By tworzyć podstawy trwałej miłości, musimy ciężko pracować, jeśli rzeczywiście jej pragniemy.
Jeśli nie chcesz, by ktoś został twoim najlepszym przyjacielem na resztę życia, nie wchodź z nim w związek małżeński. A jeśli nie chcesz, by ona została twoją żoną – nie czyń jej rodzicem. Nasze pokolenie zbyt łatwo pozwala sobie na zmienianie zdania. „Dopóki śmierć nas nie rozłączy” zmieniło się w: „dopóki się tobą nie znudzę”.

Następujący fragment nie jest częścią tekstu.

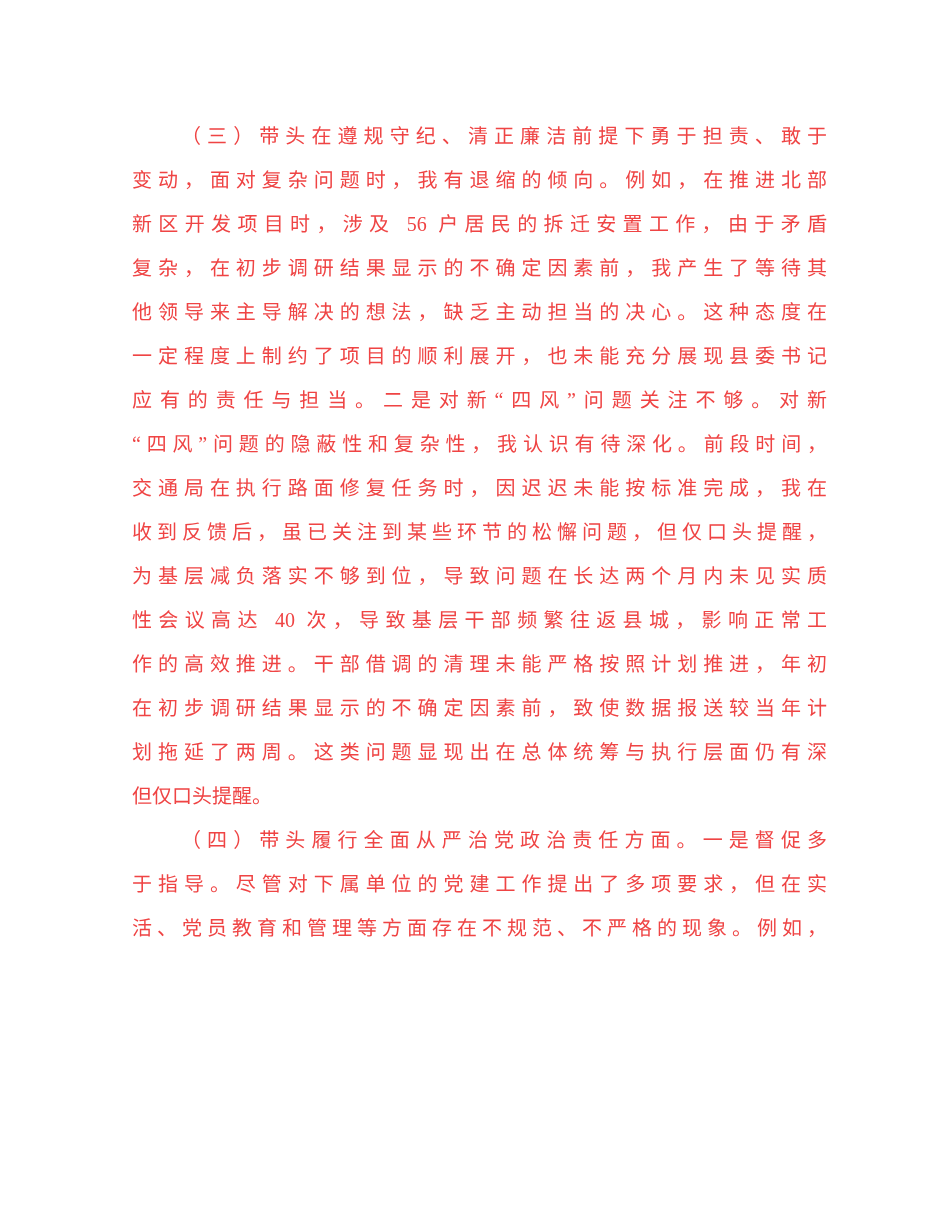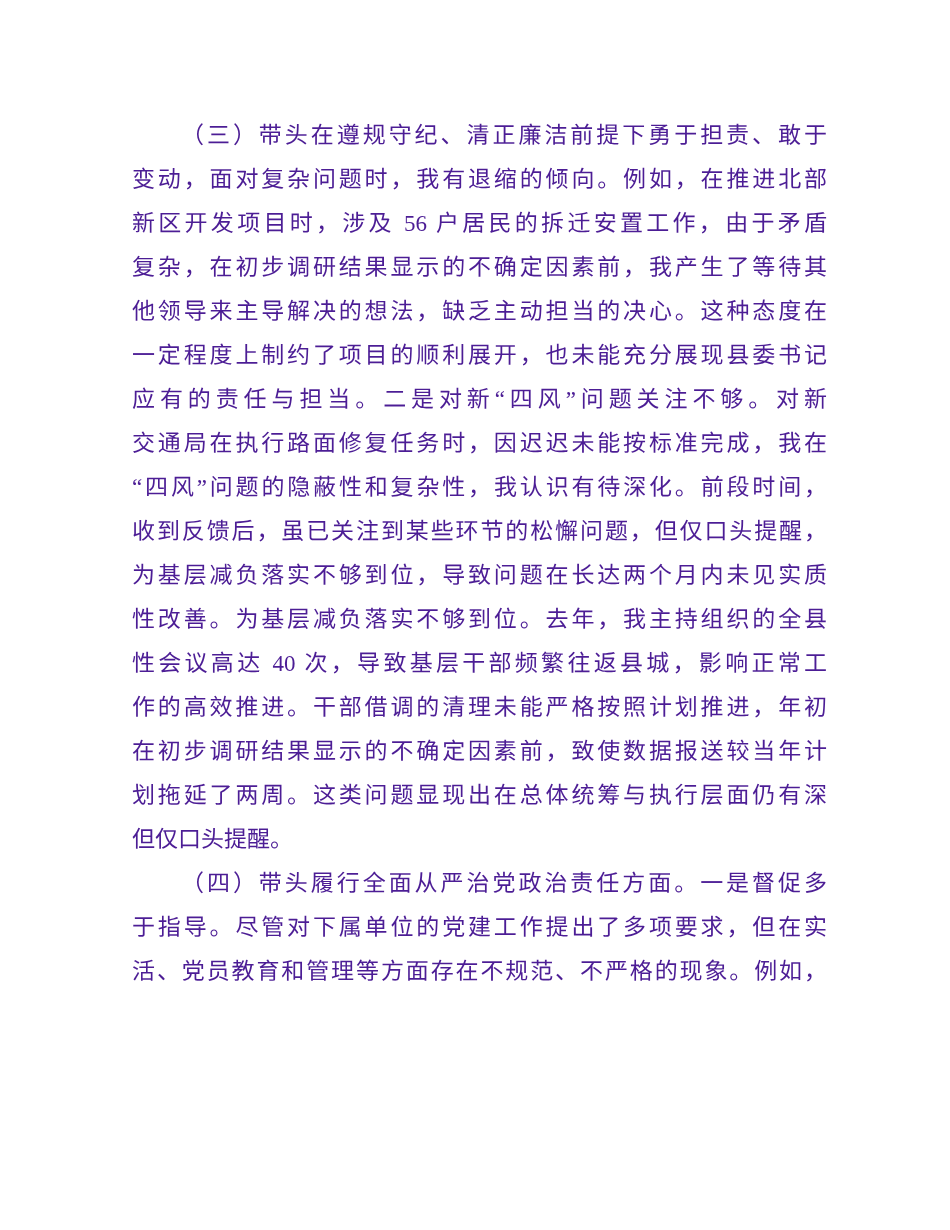--- a/index.html
+++ b/index.html
@@ -26,10 +26,10 @@
   }
   .line {
     font-family: "Liberation Serif", "DejaVu Serif", serif;
-    font-size: 23px;
+    font-size: 20px;
     line-height: 44px;
     height: 44px;
-    color: #4c1d95;
+    color: #ef4444;
     text-align: justify;
     text-align-last: justify;
     text-justify: inter-character;

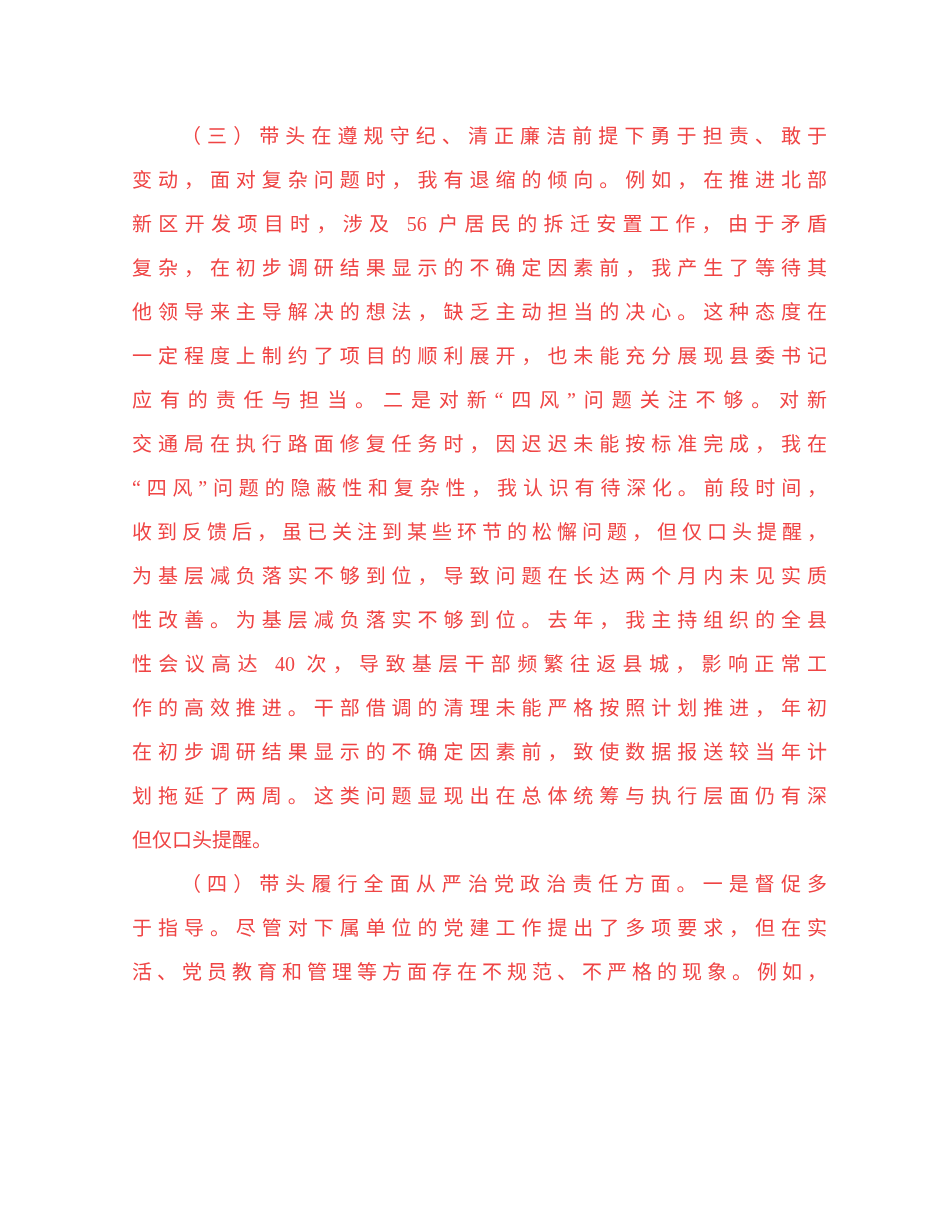--- a/index.html
+++ b/index.html
@@ -56,8 +56,8 @@
     <div class="line">他领导来主导解决的想法，缺乏主动担当的决心。这种态度在</div>
     <div class="line">一定程度上制约了项目的顺利展开，也未能充分展现县委书记</div>
     <div class="line">应有的责任与担当。二是对新“四风”问题关注不够。对新</div>
+    <div class="line">“四风”问题的隐蔽性和复杂性，我认识有待深化。前段时间，</div>
     <div class="line">交通局在执行路面修复任务时，因迟迟未能按标准完成，我在</div>
-    <div class="line">“四风”问题的隐蔽性和复杂性，我认识有待深化。前段时间，</div>
     <div class="line">收到反馈后，虽已关注到某些环节的松懈问题，但仅口头提醒，</div>
     <div class="line">为基层减负落实不够到位，导致问题在长达两个月内未见实质</div>
     <div class="line">性改善。为基层减负落实不够到位。去年，我主持组织的全县</div>

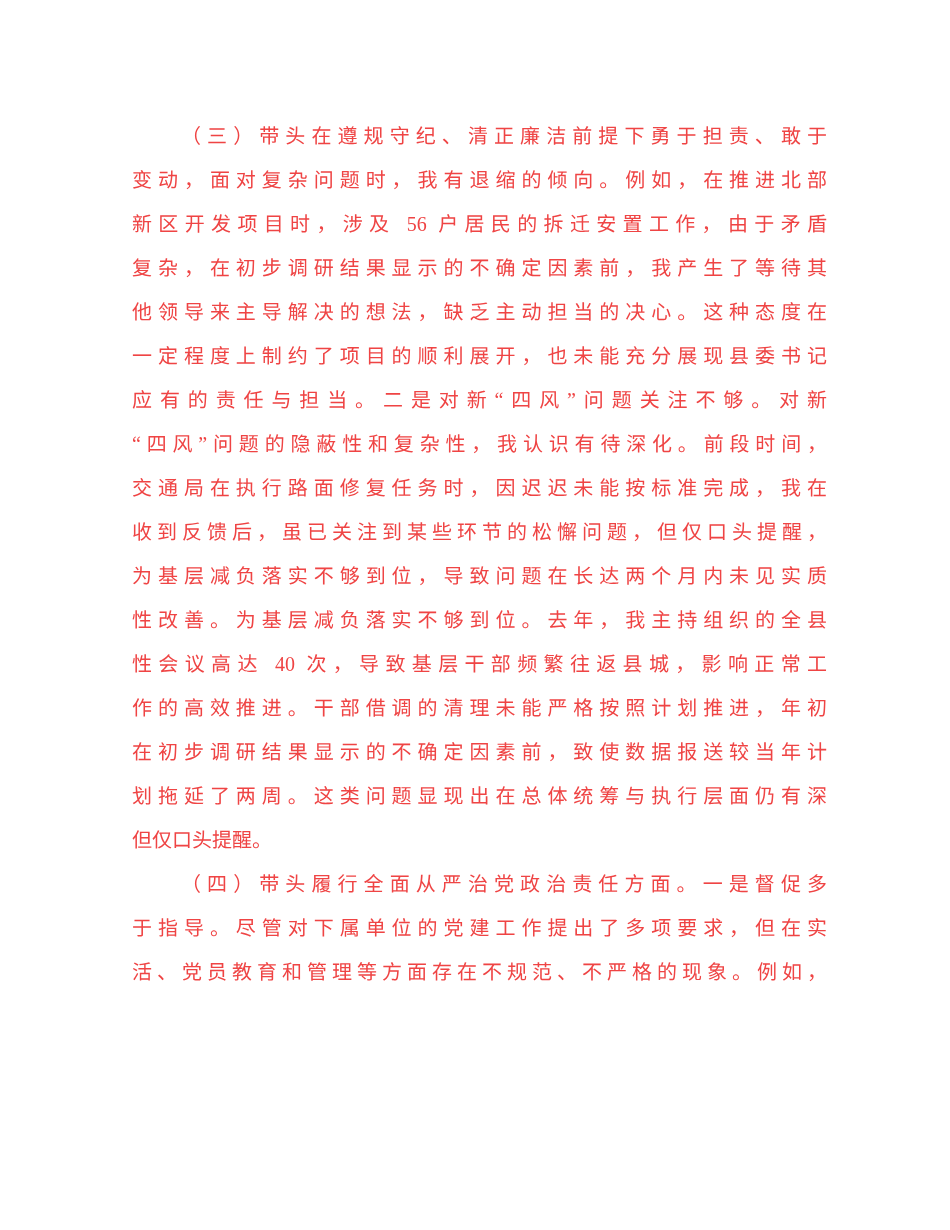--- a/index.html
+++ b/index.html
@@ -60,7 +60,6 @@
     <div class="line">交通局在执行路面修复任务时，因迟迟未能按标准完成，我在</div>
     <div class="line">收到反馈后，虽已关注到某些环节的松懈问题，但仅口头提醒，</div>
     <div class="line">为基层减负落实不够到位，导致问题在长达两个月内未见实质</div>
-    <div class="line">性改善。为基层减负落实不够到位。去年，我主持组织的全县</div>
     <div class="line">性会议高达 40 次，导致基层干部频繁往返县城，影响正常工</div>
     <div class="line">作的高效推进。干部借调的清理未能严格按照计划推进，年初</div>
     <div class="line">在初步调研结果显示的不确定因素前，致使数据报送较当年计</div>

Jeśli chcesz się rozerwać, odpal tyle fajerwerków, ile masz ochotę. Kiedy jeden się wypali, będziesz mógł sięgnąć po kolejny. Ale jeśli zależy ci na trwałej relacji, która będzie ogrzewała twoje serce przez następne lata, musisz poświęcić się rozpalaniu ogniska.
Bartek Kulesza
Komentarze (2) / skomentuj / zobacz wszystkie
Łatwiej wyrzucić. Tylko z związkami jest ten problem, że podwaliną są uczucia. A tu kolejna przeszkoda - nie analizujemy uczyć. Jeden z gości weselnych życzył nam abyśmy wchodzili w buty drugiego. Ja nogi sobie do żywego mięsa obrałam a mój mąż do teraz nie rozumie co to znaczy. Po 10latach znajomości w tym 4 małżeństwa doszłam znowu do ściany. Po mojej zdradzie, terapii indywidualnej i małżeńskiej, znowu stoję przed ścianą. I nie, nie można mi zarzucić,że nie próbowałam/nie próbuję. Po prostu nie mam siły walczyć o małżeństwo, o szczęśliwe małżeństwo. Więc będę kisnąć przy boku pamiątki ślubnej, żyjąc swoim życiem.
20.04.2021 20:42
Jedna rzecz mnie właściwie tutaj zadziwia. Teksty są świetne ale nikt nie komentuje...szkoda. Może to się zmieni.